--- DATA SECTION ---

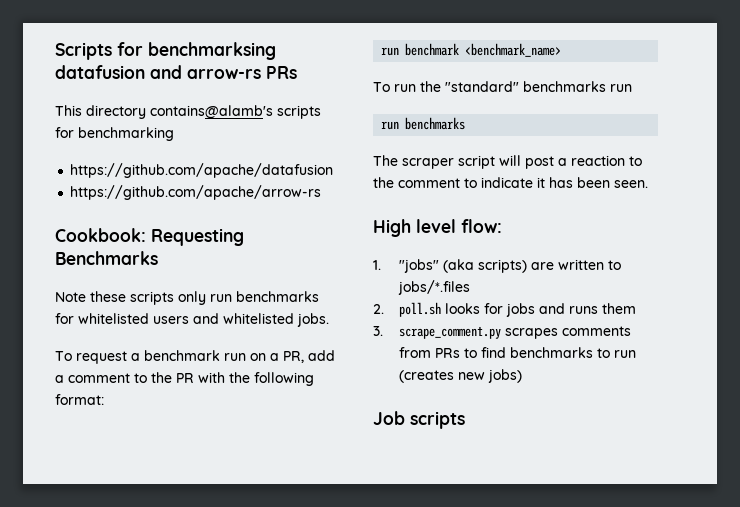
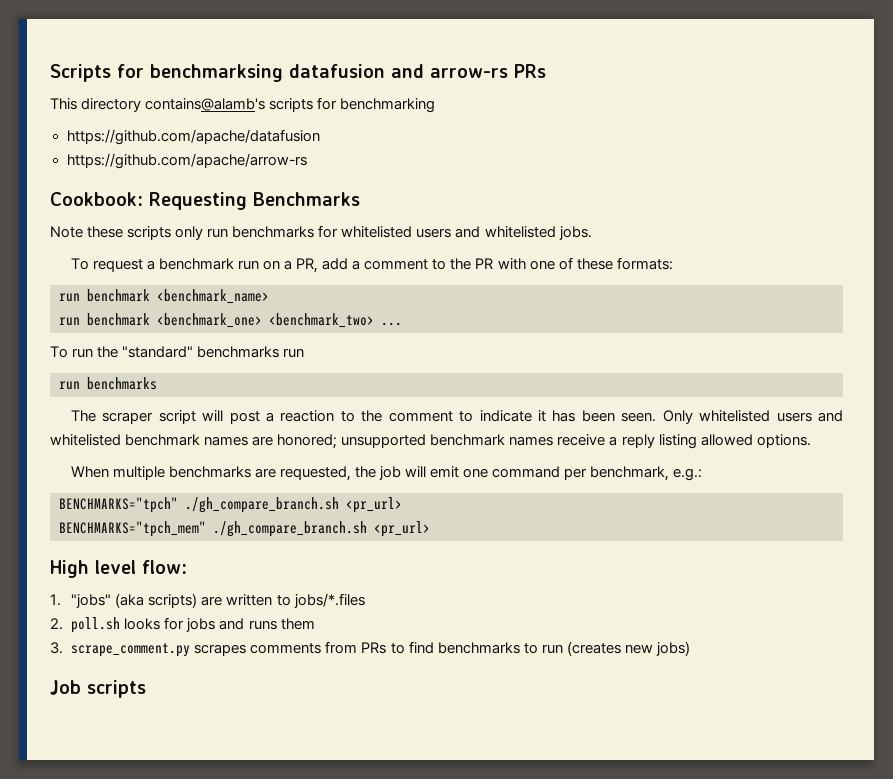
- To request a benchmark run on a PR, add a comment to the PR with the following format:
+ To request a benchmark run on a PR, add a comment to the PR with one of these formats:
+ run benchmark <benchmark_one> <benchmark_two> ...
+ Only whitelisted users and whitelisted benchmark names are honored; unsupported benchmark names receive a reply listing allowed options.
+ When multiple benchmarks are requested, the job will emit one command per benchmark, e.g.:
+ BENCHMARKS="tpch" ./gh_compare_branch.sh <pr_url>
+ BENCHMARKS="tpch_mem" ./gh_compare_branch.sh <pr_url>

---

ABOUT THIS TASK: From the line with "PR with one" through the last line of the records, set down every line exactly as written and leave out all others.

RESPONSE BOX:
+ To request a benchmark run on a PR, add a comment to the PR with one of these formats:
+ run benchmark <benchmark_one> <benchmark_two> ...
+ Only whitelisted users and whitelisted benchmark names are honored; unsupported benchmark names receive a reply listing allowed options.
+ When multiple benchmarks are requested, the job will emit one command per benchmark, e.g.:
+ BENCHMARKS="tpch" ./gh_compare_branch.sh <pr_url>
+ BENCHMARKS="tpch_mem" ./gh_compare_branch.sh <pr_url>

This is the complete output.